(Items from a dataset)
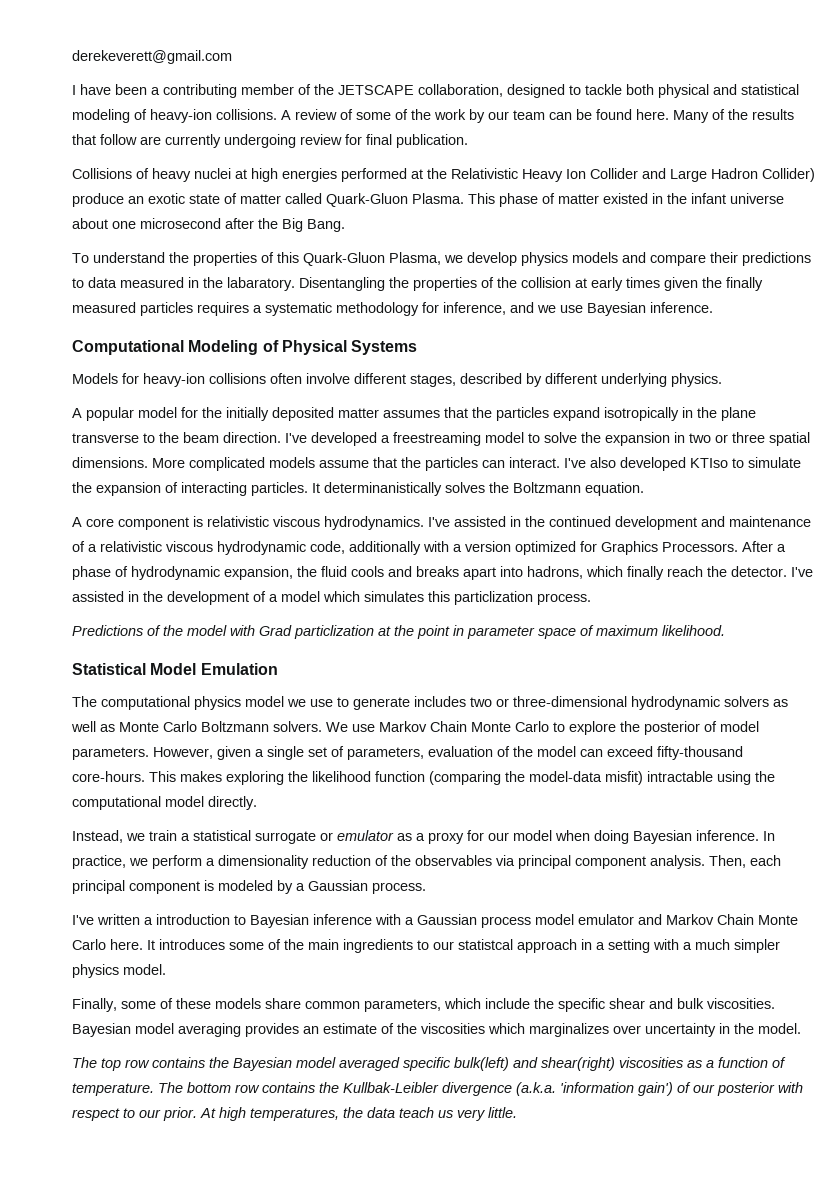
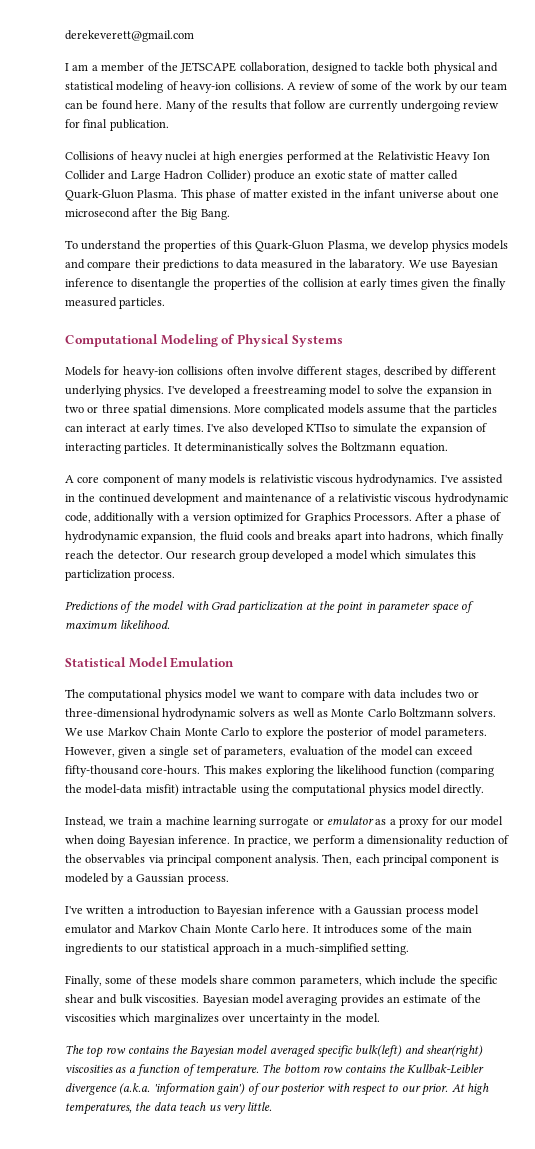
[80,84,237,98] have been a contributing -> [72,64,98,71] am a
[299,277,385,291] Disentangling -> [408,260,498,271] [65,278,190,290] We use Bayesian inference to disentangle
[140,302,713,316] particles requires a systematic methodology for inference, and we use Bayesian inference. -> [119,297,166,309] particles.
[72,407,756,421] [72,432,281,443] // A popular model for the initially deposited matter assumes that the particles expand isotropically in the plane transverse to the beam direction. -> (165, 391) none
[509,457,560,468] interact. -> [86,423,204,435] interact at early times.
(189, 523) none -> [163,474,245,486] of many models
[791,567,813,577] [72,591,266,605] I've assisted in the development of -> [166,550,325,562] Our research group developed
[310,697,410,710] use to generate -> [257,689,397,701] want to compare with data
(161, 803) none -> [368,784,406,796] physics
[193,830,251,841] statistical -> [165,816,256,828] machine learning
[458,939,513,950] statistcal -> [161,943,211,952] statistical
[608,939,780,953] [72,964,166,978] setting with a much simpler physics model. -> [285,943,409,955] much-simplified setting.

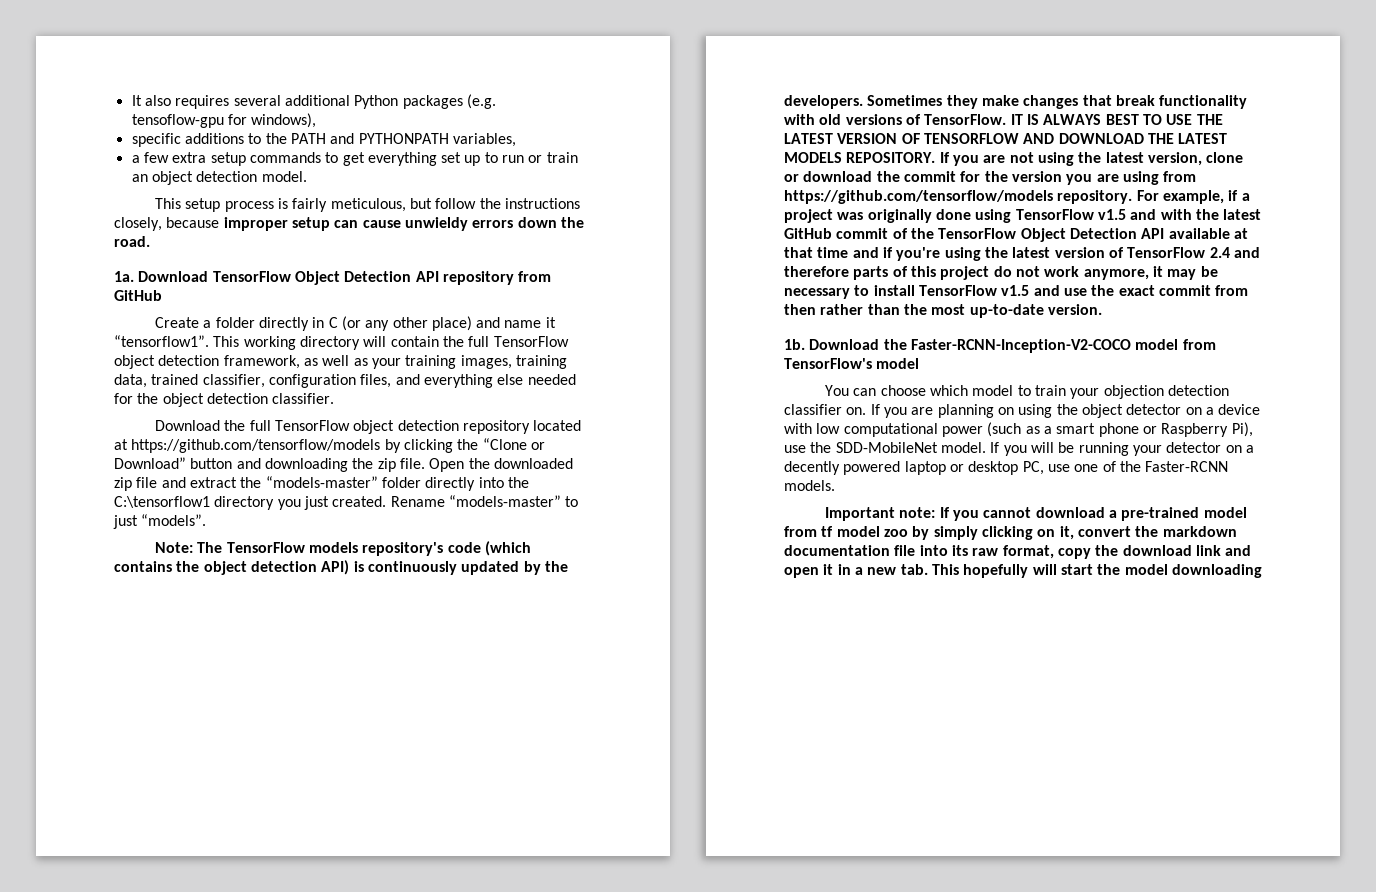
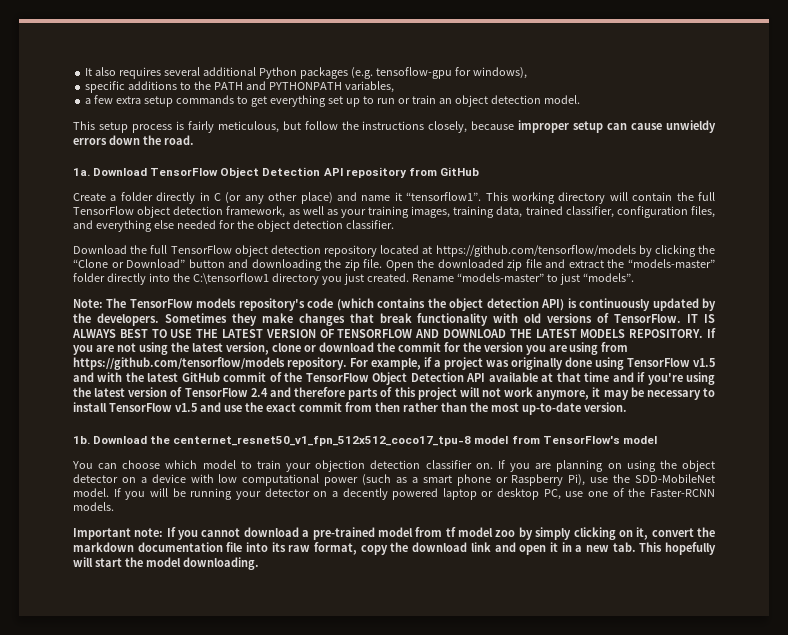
[993,266,1012,277] do -> [459,387,480,397] will
[910,339,1131,353] Faster-RCNN-Inception-V2-COCO -> [173,436,472,446] centernet_resnet50_v1_fpn_512x512_coco17_tpu-8
[1171,564,1262,578] downloading -> [182,557,259,570] downloading.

TASK TO COMPLETE
Using the entries above, restate word for word every line from the one that contains "[910,339,1131,353] Faster-RCNN-Inception-V2-COCO ->" through the last.

ANSWER AREA
[910,339,1131,353] Faster-RCNN-Inception-V2-COCO -> [173,436,472,446] centernet_resnet50_v1_fpn_512x512_coco17_tpu-8
[1171,564,1262,578] downloading -> [182,557,259,570] downloading.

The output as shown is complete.